_DATA RECORDS_
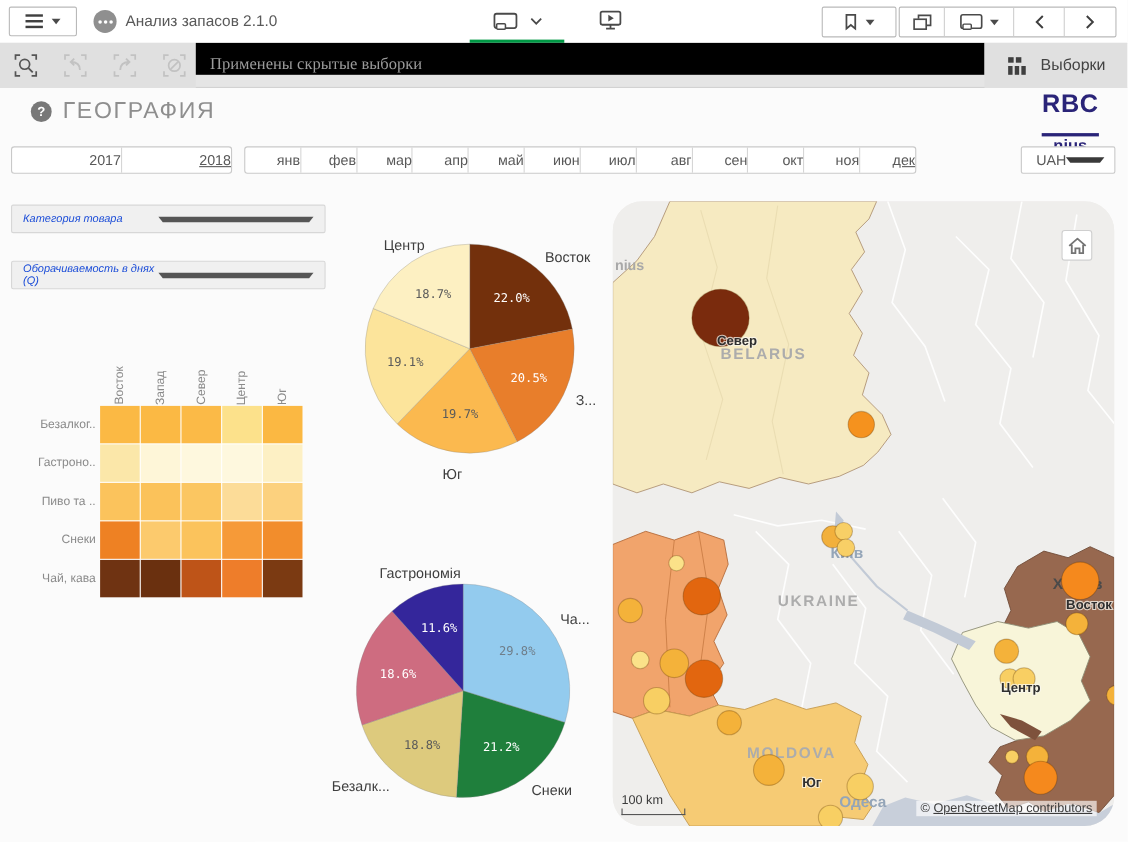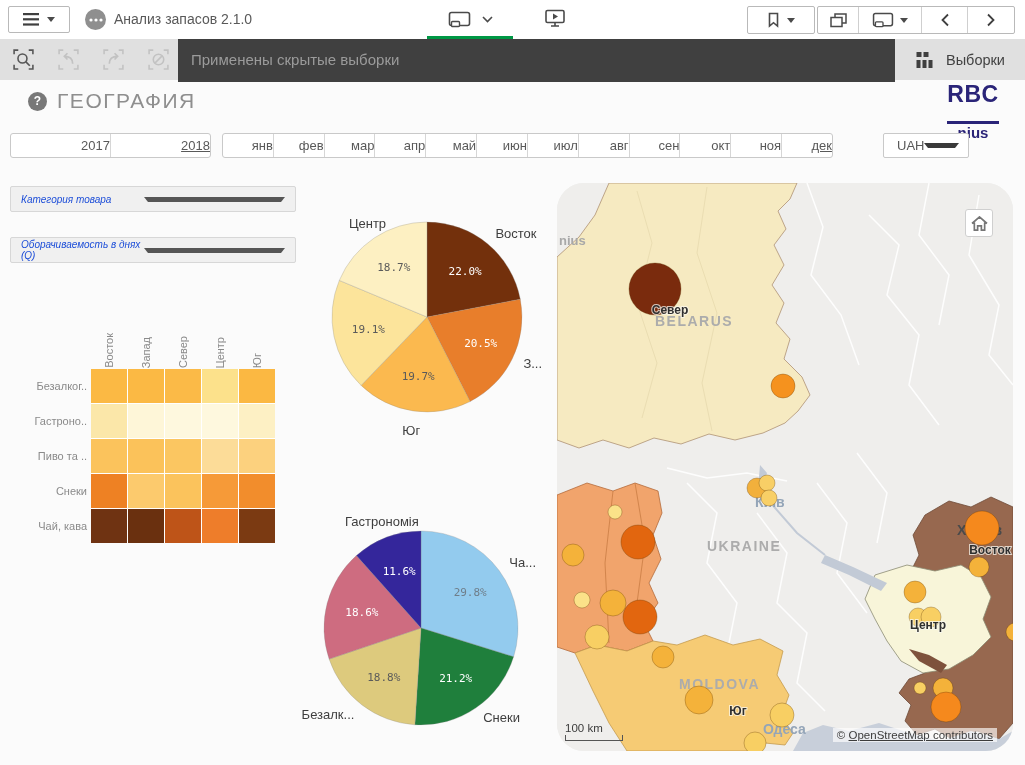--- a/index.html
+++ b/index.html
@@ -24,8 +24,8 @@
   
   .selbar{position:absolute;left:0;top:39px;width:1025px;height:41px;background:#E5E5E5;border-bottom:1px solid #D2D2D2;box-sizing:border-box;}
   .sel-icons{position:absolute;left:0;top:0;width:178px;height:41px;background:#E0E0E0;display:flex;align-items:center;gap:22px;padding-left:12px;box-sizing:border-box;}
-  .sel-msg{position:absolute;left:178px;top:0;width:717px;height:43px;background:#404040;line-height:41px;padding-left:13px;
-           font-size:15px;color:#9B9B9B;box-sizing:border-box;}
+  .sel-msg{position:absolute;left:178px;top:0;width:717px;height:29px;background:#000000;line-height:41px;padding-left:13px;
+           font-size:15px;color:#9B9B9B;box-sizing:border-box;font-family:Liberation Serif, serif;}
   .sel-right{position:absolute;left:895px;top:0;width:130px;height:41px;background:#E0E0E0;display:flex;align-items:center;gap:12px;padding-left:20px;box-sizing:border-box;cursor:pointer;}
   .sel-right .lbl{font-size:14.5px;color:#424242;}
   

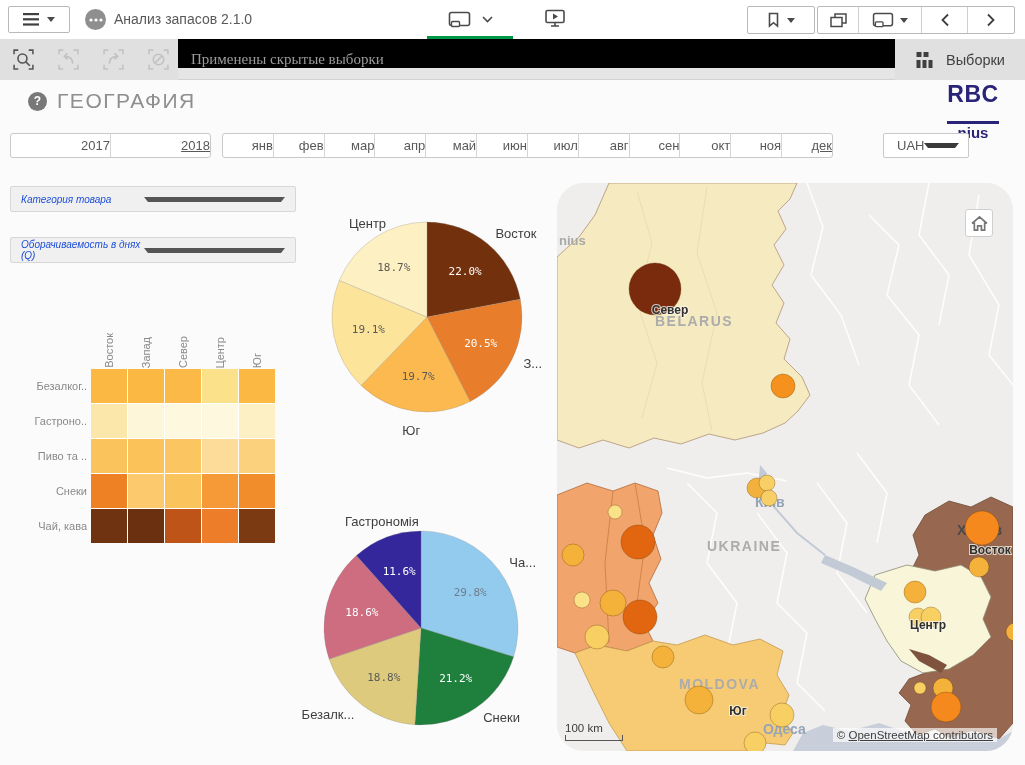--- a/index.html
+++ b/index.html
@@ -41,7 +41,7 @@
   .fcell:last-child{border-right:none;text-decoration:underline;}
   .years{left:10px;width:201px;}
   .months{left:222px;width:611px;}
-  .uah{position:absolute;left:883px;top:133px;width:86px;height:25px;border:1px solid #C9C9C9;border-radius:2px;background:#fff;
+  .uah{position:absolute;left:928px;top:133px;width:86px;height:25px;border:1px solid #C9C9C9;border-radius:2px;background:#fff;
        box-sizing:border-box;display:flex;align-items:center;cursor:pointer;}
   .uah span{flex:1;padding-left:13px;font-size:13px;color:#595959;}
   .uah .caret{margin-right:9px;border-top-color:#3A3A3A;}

_WHAT YOU HAVE TO DO_
Wherever a line holds the word "border", copy that line out of the entries above.

_RESULT FOR THIS EXERCISE_
   .selbar{position:absolute;left:0;top:39px;width:1025px;height:41px;background:#E5E5E5;border-bottom:1px solid #D2D2D2;box-sizing:border-box;}
   .sel-icons{position:absolute;left:0;top:0;width:178px;height:41px;background:#E0E0E0;display:flex;align-items:center;gap:22px;padding-left:12px;box-sizing:border-box;}
-           font-size:15px;color:#9B9B9B;box-sizing:border-box;}
+           font-size:15px;color:#9B9B9B;box-sizing:border-box;font-family:Liberation Serif, serif;}
   .sel-right{position:absolute;left:895px;top:0;width:130px;height:41px;background:#E0E0E0;display:flex;align-items:center;gap:12px;padding-left:20px;box-sizing:border-box;cursor:pointer;}
   .fcell:last-child{border-right:none;text-decoration:underline;}
-  .uah{position:absolute;left:883px;top:133px;width:86px;height:25px;border:1px solid #C9C9C9;border-radius:2px;background:#fff;
+  .uah{position:absolute;left:928px;top:133px;width:86px;height:25px;border:1px solid #C9C9C9;border-radius:2px;background:#fff;
        box-sizing:border-box;display:flex;align-items:center;cursor:pointer;}
   .uah .caret{margin-right:9px;border-top-color:#3A3A3A;}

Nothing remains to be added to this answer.